社会性や金銭感覚のない歴代当主への不満と、自身が分家の養子に出されて華族になりそこなった僻みから、本家とは折り合いが悪い。
由良公滋 (ゆら きみしげ)
胤篤の息子。母は芸者で、妾腹の子として置屋育ちだったためか、公家の血筋としての品が無い(伊庭からは「氏や育ちではなく性質」と評される)。
昂允との続柄は従叔父となるはずだが、10歳以上も年下であるためか、再従兄弟で通している。
由良行房 (ゆら つらふさ)
昂允の父で博物学者(鳥類学者)。新種の鳥類を発見した功績を持つ。昴允が20歳のときに阿蘇山で転落死した。
由良 早紀江(ゆら さきえ)
昂允の母。出産して直ぐに亡くなってしまう。資産家の娘で、祖父間宮纂學は行房の研究のパトロンだった。
山形 州朋(やまがた くにとも)
由良家執事。昴允の幼少期には専属の世話係をしていたが、彼からの信頼は薄い。
父親は儒学者だった昴允の祖父公篤の門弟。
柴 俊貴 (しば としたか)
近世思想史(江戸時代の儒学)を研究している大学院生。中禅寺・多々良・沼上らの妖怪研究家仲間。
栗林 房子(くりばやし ふさこ)
由良邸の賄い方兼メイド頭。

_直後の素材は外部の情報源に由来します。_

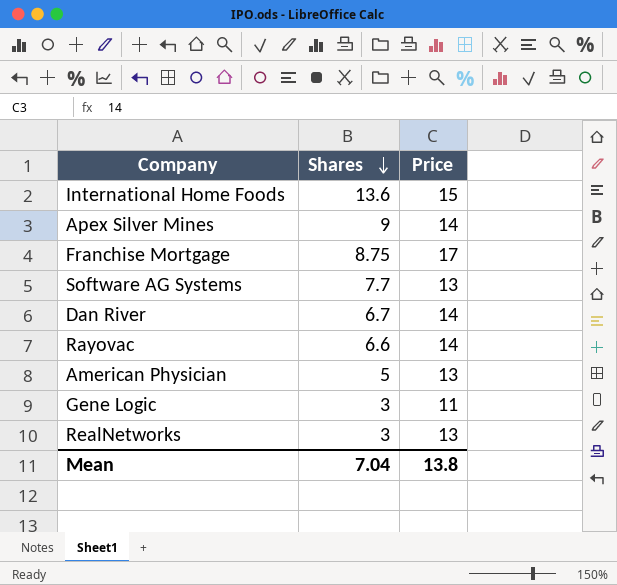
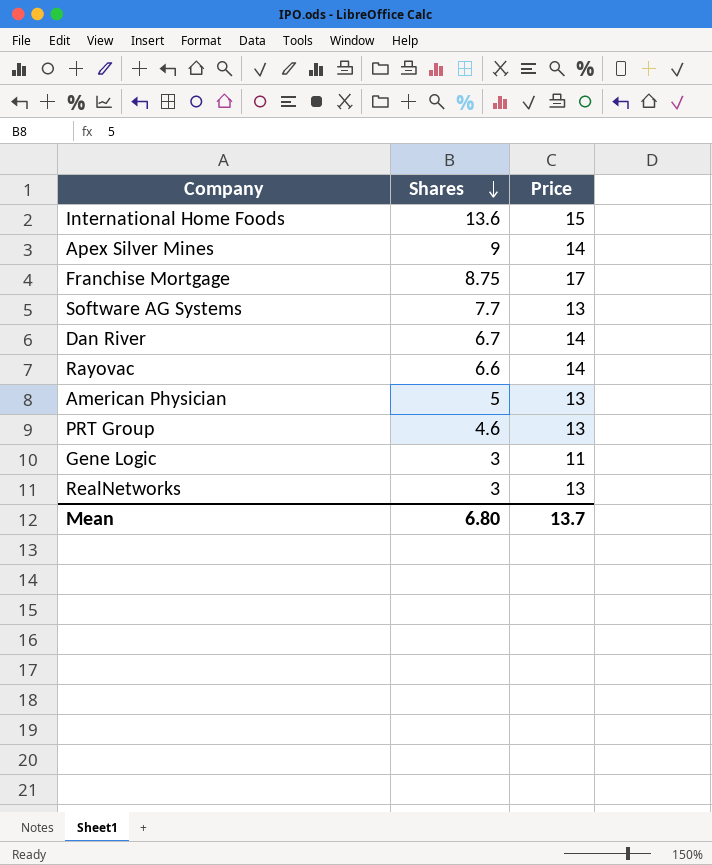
row PRT Group: none -> 4.6 | 13
Mean | Shares: 7.04 -> 6.80
Mean | Price: 13.8 -> 13.7

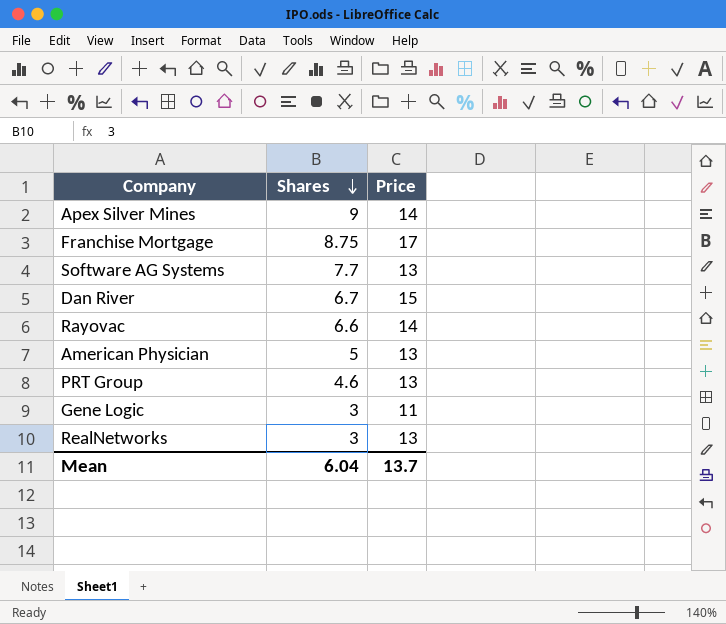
row International Home Foods: 13.6 | 15 -> none
Dan River | Price: 14 -> 15
Mean | Shares: 6.80 -> 6.04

昂允の生後間もないころから仕えている。
栄田 庸治朗(さかえだ ようじろう)
腕のよい剥製職人で、行房に雇われ「鳥の館」に住み込みで鳥類の剥製を作っていた。伊庭の妻の伯父にあたる。
平田 謙三(ひらた けんぞう)
由良奉賛会の会長。
黒澤(くろさわ)
大鷹 篤志(おおたか あつし)
薫子の知り合いで、婚礼警護に国家警察長野県本部より派遣された刑事の一人。楢木の指示で警視庁に伊庭の連絡先を尋ねる際に木場と伊庭をとり違える。事件後に辞職する。
的確な状況判断が出来ない性質で、伊庭から「周りから助力を得られるのに自滅するタイプ」と評される。
秋島(あきしま)
松山(まつやま)
楢木(ならき)
国家警察長野県本部の警部補。過去の事件を知る人物として伊庭に捜査協力を依頼する。
中澤(なかざわ)
国家警察長野県本部の警部。花嫁殺人事件の捜査本部長で、館内部の人間の犯行を疑う。
短気な性格と上流階級への嫌悪感から強硬な捜査を行うが、警察官としての本分は心得ている人物。
横溝正史(よこみぞ せいし)
稀譚舎におもむく途上の関口とばったり出会い、立ち話をする。